Where the Blu R1 Plus camera struggles is indoors in low-light situations. It also has trouble, at times, with autofocus. It results in either grainy or blurry photos whether or not you have a steady hand to make up for the lack of optical image stabilization (OIS).
Video can be shot at 720p (which makes sense given the screen playback is in 720p) and it’s also missing OIS. Videos look okay, albeit a little dark, and the app always wants to default back to 480p.
We liked the fact that you can fip between the two cameras with an easy swipe down on the screen, but we sorely miss having a timelapse mode. No sunset hyperlapse test this time.
- Monster-sized 4,000mAh battery can last almost two days
- Mostly drains from idle use, which an Android update could fix
- No Quick Charge: takes 2 hours and 25 minutes to fully recharge
The Blu R1 Plus battery life lasted us just shy of two days thanks to its monster battery capacity. It’s 4,000mAh size is larger than most of today’s flagship Android phones.
What’s more, in addition to that impressive 4,000mAh capacity, the phone’s 720p HD display pays off because it burns a lot less pixels. That’s why it was still alive at the day-and-a-half mark.
Our official battery life test showed that it burned through 14% of its battery running a looped 90 minute HD video, leaving us with 86% left. Its screen isn’t the big battery life concern.
The reason we’d like to see this phone transition from Android Marshmallow to Android Nougat is it may fix the phone’s biggest battery hog: phone idle time. Its underpowered chipset is inefficient.
Google’s latest update is supposed to help idle battery life drain. Overnight, it dropped 7% of a full battery over the course of eight hours. That could be significantly improved on a phone like this.
At this price you’re also not getting Quick Charge benefits and the reversible USB-C standard. The latter is a cost-savings if you have many spare micro USB cables lying around.
Blu R1 Plus gained 14% of its battery every 15 minutes for the first hour, but slowed the charge back to 100%. In total, it took 2 hours and 25 minutes to fully charge this phone. It’s a bit slow, but this is also a big, hulking battery.
You're on a budget
Someone who can’t afford the latest and greatest smartphone upgrade.
You're a traveler
Travelers who need a capable, GSM phone that’s unlocked and dual-SIM for travel outside of the US.
You need a temporary holdover phone
That clumsy person (totally not you) who needs a temporary holdover phone because they broke their expensive Apple or Samsung and has to run out the clock on y̶o̶u̶r̶ their contract before an upgrade.

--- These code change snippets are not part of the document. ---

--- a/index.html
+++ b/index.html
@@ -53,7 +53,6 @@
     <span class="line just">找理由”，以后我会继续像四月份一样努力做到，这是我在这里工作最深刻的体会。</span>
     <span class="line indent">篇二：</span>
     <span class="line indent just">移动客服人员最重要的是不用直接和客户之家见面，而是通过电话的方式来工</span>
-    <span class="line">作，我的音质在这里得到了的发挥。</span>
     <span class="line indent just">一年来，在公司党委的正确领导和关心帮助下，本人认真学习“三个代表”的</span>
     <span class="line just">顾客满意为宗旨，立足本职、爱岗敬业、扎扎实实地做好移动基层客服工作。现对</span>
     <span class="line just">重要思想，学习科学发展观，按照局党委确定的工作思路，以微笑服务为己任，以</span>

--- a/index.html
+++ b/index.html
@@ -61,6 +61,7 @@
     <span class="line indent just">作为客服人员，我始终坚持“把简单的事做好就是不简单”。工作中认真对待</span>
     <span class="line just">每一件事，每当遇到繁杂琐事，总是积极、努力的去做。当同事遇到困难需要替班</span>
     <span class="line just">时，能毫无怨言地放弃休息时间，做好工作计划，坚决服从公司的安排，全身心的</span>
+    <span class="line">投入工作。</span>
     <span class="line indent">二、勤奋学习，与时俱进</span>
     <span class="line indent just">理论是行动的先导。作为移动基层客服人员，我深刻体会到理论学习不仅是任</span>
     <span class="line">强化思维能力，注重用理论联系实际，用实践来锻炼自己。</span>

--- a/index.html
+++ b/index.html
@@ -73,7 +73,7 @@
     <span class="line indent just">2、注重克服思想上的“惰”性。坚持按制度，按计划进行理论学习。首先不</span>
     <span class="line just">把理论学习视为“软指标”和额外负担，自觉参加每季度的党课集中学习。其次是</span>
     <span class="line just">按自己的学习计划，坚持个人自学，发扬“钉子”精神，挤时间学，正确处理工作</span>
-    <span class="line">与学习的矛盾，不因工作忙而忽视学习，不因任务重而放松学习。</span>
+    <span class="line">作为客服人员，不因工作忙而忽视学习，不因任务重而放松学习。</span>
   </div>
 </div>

You're a casual phone user
Anyone who doesn’t care about phones that much, but wants to graduate from a flip phone or any feature phone to something new without splurging. Alternatively a son or daughter may gift this to a flip phone-carrying parent.
You want the best phone
This phone isn’t going to win you over if your budget can stretch to a mid-range $400 phone. it'a a no frills phone, right down to the fact that there’s no fingerprint sensor.
You're a gamer
Blu's new phone can’t do intense 3D gaming or app multitasking, so gamers who demand performance won't find it from this budget phone.
Moto G5 Plus
Moto G5 Plus is our current favorite Android phone of 2017, and that’s also thanks to its affordable $184 starting price exclusive to Amazon Prime members. How does it compare to the slightly cheaper Blu R1 Plus? The entry-level configuration has 32GB of storage (tie), 2GB of RAM (Blu wins), a 2.0 GHz Qualcomm Snapdragon 625 chip (Moto wins), a 5.2-inch Full HD screen (tie – smaller screen, but 1080p), and a 12MP dual pixel camera (Moto wins). The battery capacity is a smaller 3,000mAh, but it has fast charging (so another tie), and you’re paying more (Blu wins). Of course, the phone you really want is the Moto G5 Plus with 64GB of storage + 4GB RAM that’s $239. That’s way better, but considerably more costly.